I remember the first thing I felt when I held her was not some overpowering emotion.  It was exhaustion.  I was just exhausted.  It took weeks - if not months - for me to get over the feeling that I was doing a 24-hour-a-day babysitting gig for some mysterious set of parents who would eventually (please God, SOON) come and take away their tiny, extremely demanding baby.  I thought I would just automatically be different.  Lucy is 9 months old now.  I am still waiting for the Mom Switch to turn on.  I am a MOTHER, after all.  I created life.  Shouldn't that change a person? 

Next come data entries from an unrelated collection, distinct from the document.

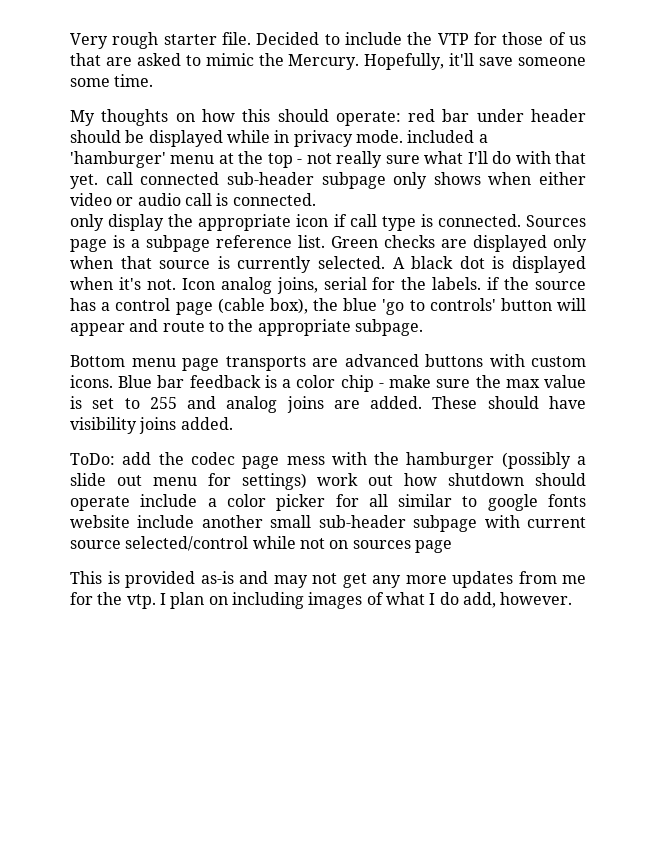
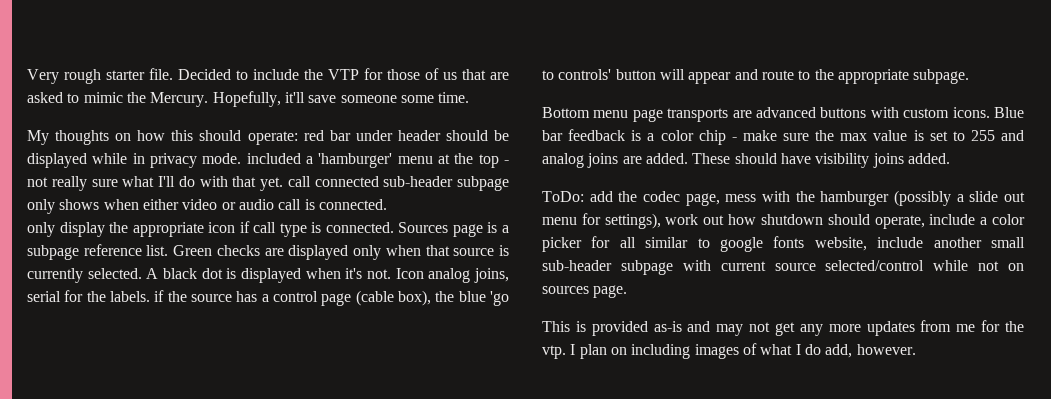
[242,456,280,469] page -> [685,193,720,206] page,
[241,473,307,490] settings) -> [604,213,661,229] settings),
[70,496,130,511] operate -> [874,215,925,229] operate,
[70,515,130,528] website -> [814,237,867,251] website,
[414,540,452,553] page -> [593,285,628,298] page.

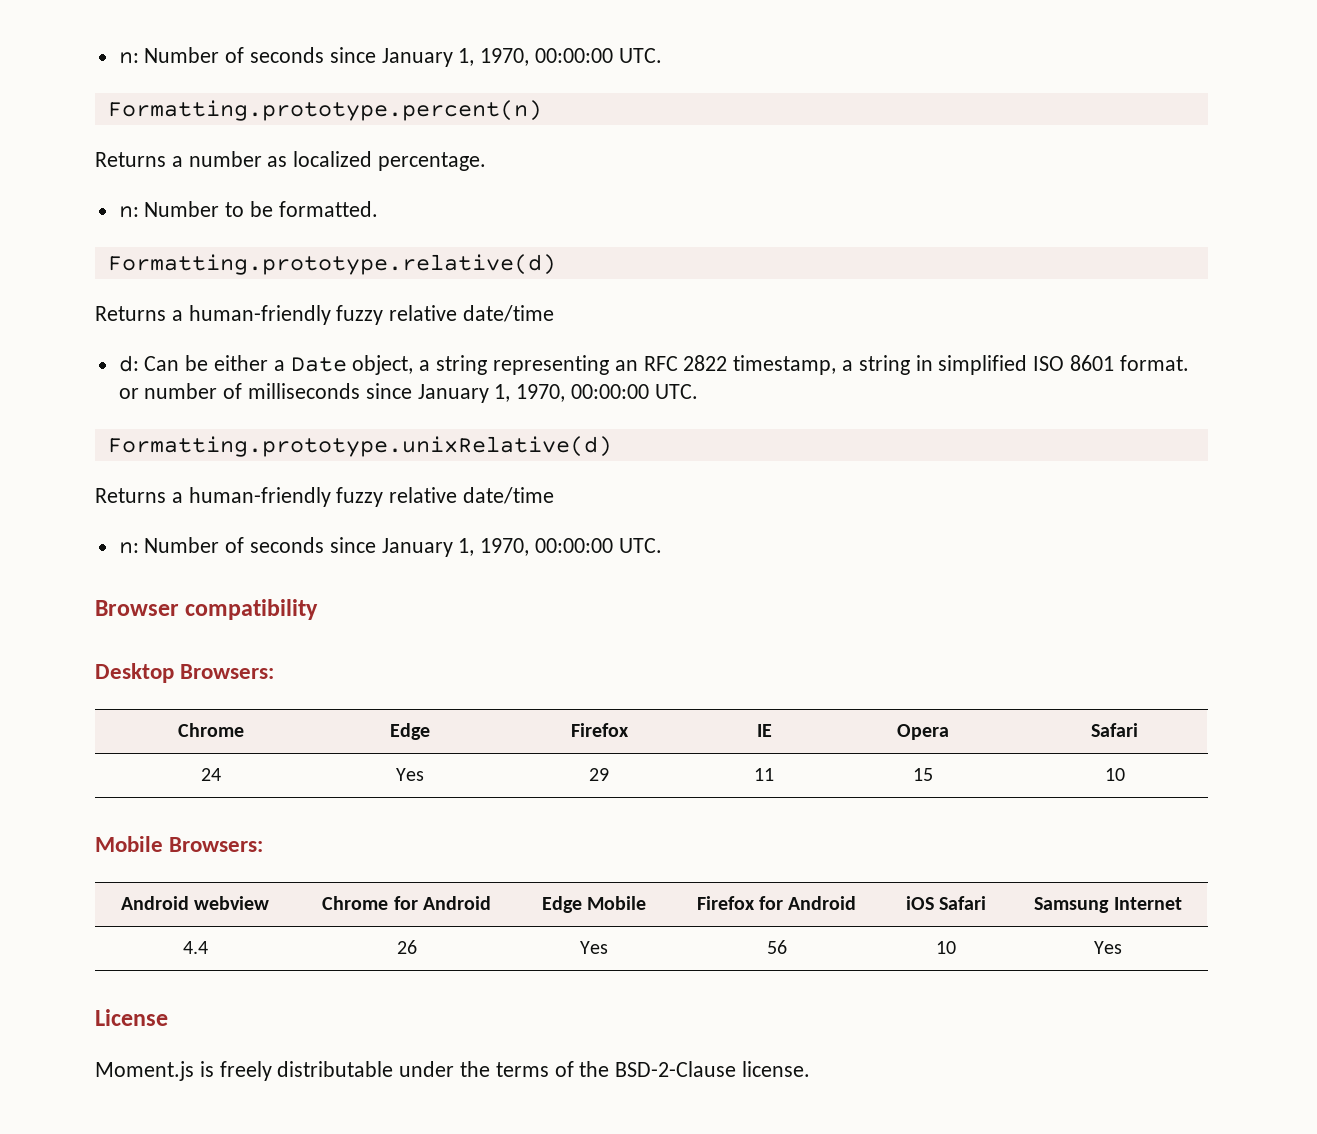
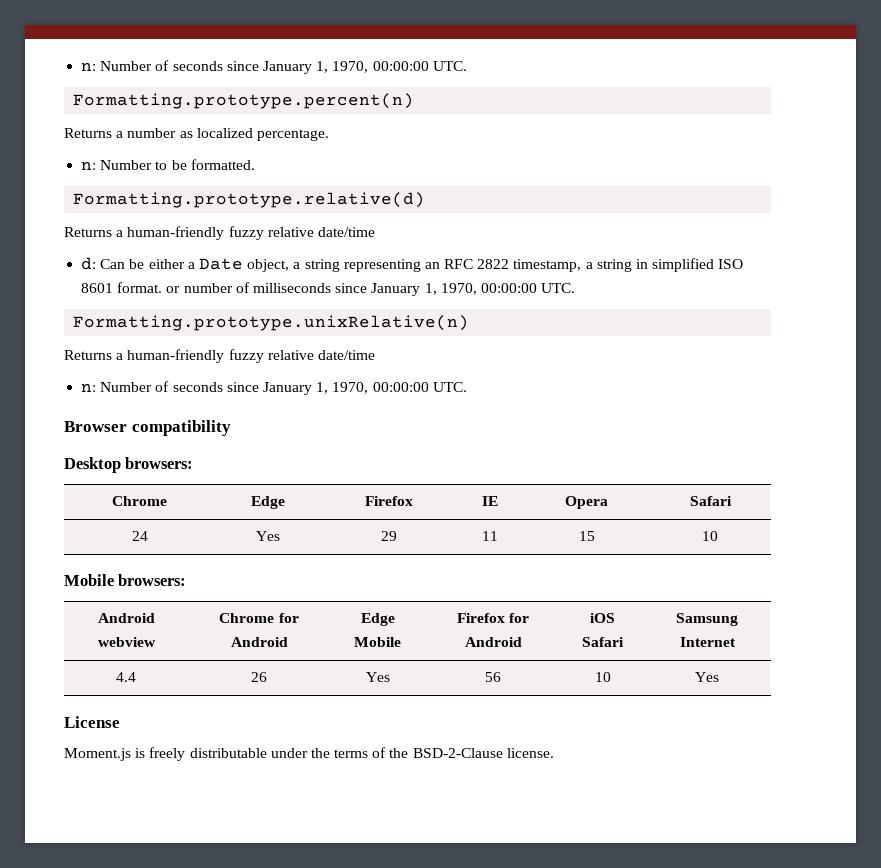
[107,436,612,457] Formatting.prototype.unixRelative(d) -> [73,315,470,331] Formatting.prototype.unixRelative(n)
[180,664,275,679] Browsers: -> [125,457,194,469] browsers:
[169,837,264,852] Browsers: -> [118,574,187,586] browsers:

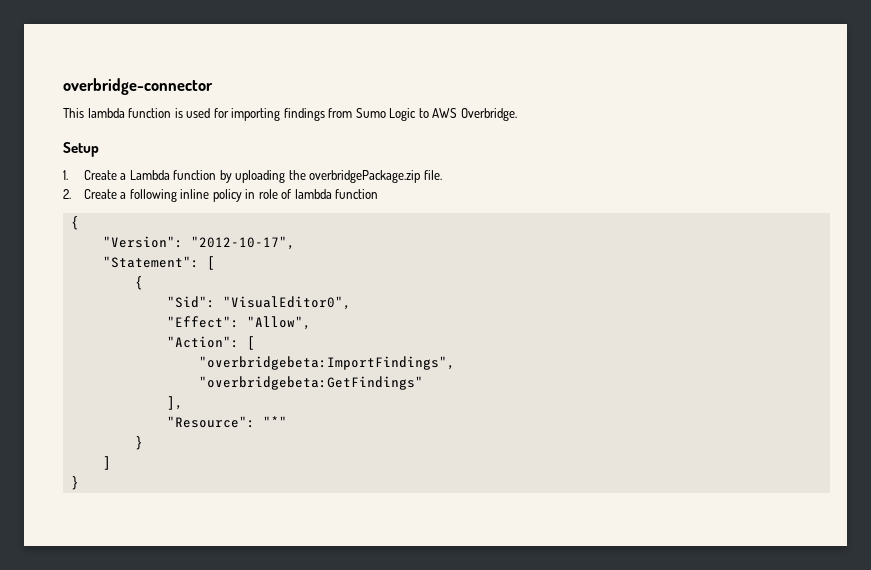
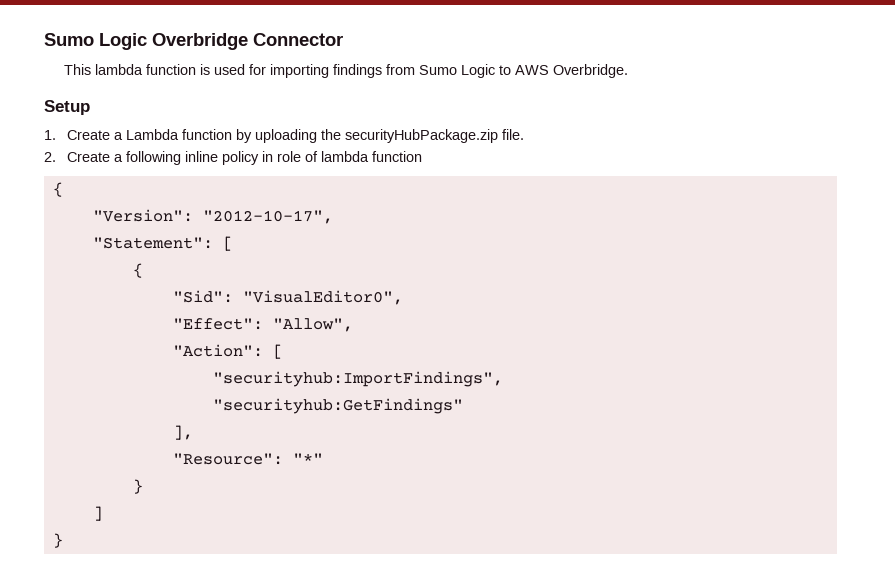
[63,78,213,95] overbridge-connector -> [44,33,343,50] Sumo Logic Overbridge Connector
[309,170,421,183] overbridgePackage.zip -> [345,129,499,143] securityHubPackage.zip
[198,356,455,370] [198,376,423,390] "overbridgebeta:ImportFindings", // "overbridgebeta:GetFindings" -> [212,371,503,387] [212,398,463,414] "securityhub:ImportFindings", // "securityhub:GetFindings"

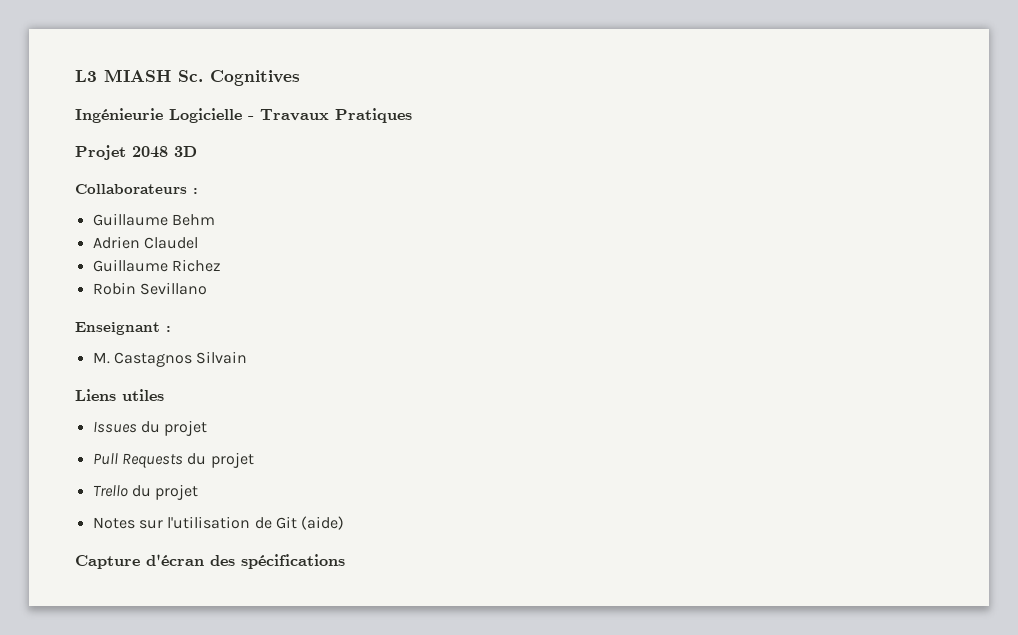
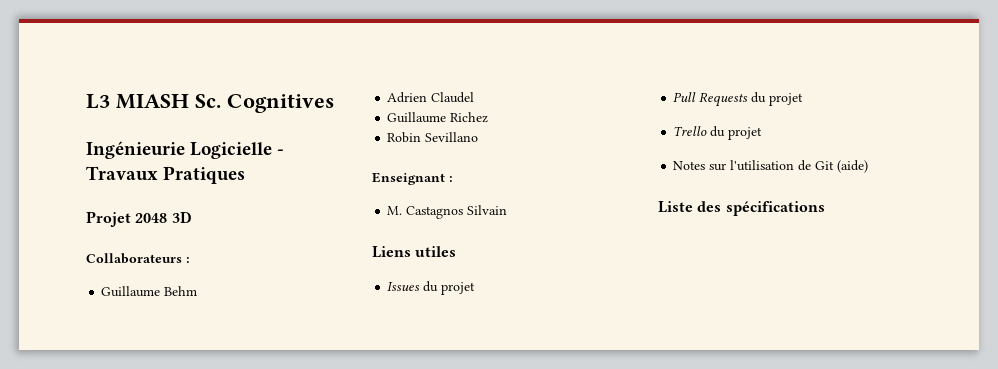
[75,554,204,569] Capture d'écran -> [658,201,693,213] Liste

Even the whole process by which my baby came into the word is shrouded in that fuzzy post-birth-hormonal-cocktailed haze.  It could easily not have happened at all.  If not for the constantly changing, sweet, funny, beautiful little girl that is sleeping in the next room, I might think I had dreamed the whole thing.  If anyone actually remembered childbirth for the way it really is for many women, we would have died out as a species long ago.  And I had a pretty easy time of it (if you don't count how long it took).  Yes, giving birth is a right of passage...but it is rarely honored as such in our culture and people don't generally have a celebration for the birth of the mother that happens at the same time as the birth of the baby.

All that aside, I know I have changed.  When I see kids in danger on TV or in the movies, it hits home in a real, visceral way.  She is in my thoughts most of the time.  My husband and I can refer to "she" or "her" out of the blue, in no context at all, and we both know who we are talking about.  My heart has expanded an infinite amount.  It has expanded so much that I wonder how it could possibly expand any further to include any more children.  I yearn for her when we are apart.  I worry about her safety, her development, her health.  I imagine her future with a smile on my face.

I guess the Mom Switch is much more subtle than I thought it was.  I expected to have a complete personality overhaul or something.  An ex-boyfriend of mine once said, "I want to be a fly on the wall when the doctors take you away after having a baby.  I want to know what they do to a woman to make them into moms."  Implying, of course, that he would recognize me after I had turned into one myself.  I suppose I took that more to heart than I ever should have.  I suppose I am still me.  Just "Mama" me.  I sometimes wonder if my mom ever looks at us and thinks "Wow, I can't believe I have KIDS!" or if the wonder of it all wears off after 30 years or so. 

So maybe the Mom Switch is really just a reshuffling of priorities as opposed to the total system reset I was waiting for.  I think of Lucy first and myself and my husband second.  That covers it, in a nutshell.  I think it might also be the switch that grows your heart to 1000 times its original size.  But I suppose even the Mom Switch can't make a perennial kid feel like a grown up.

I have to admit, though, having a real dining room set made me feel a little grown up.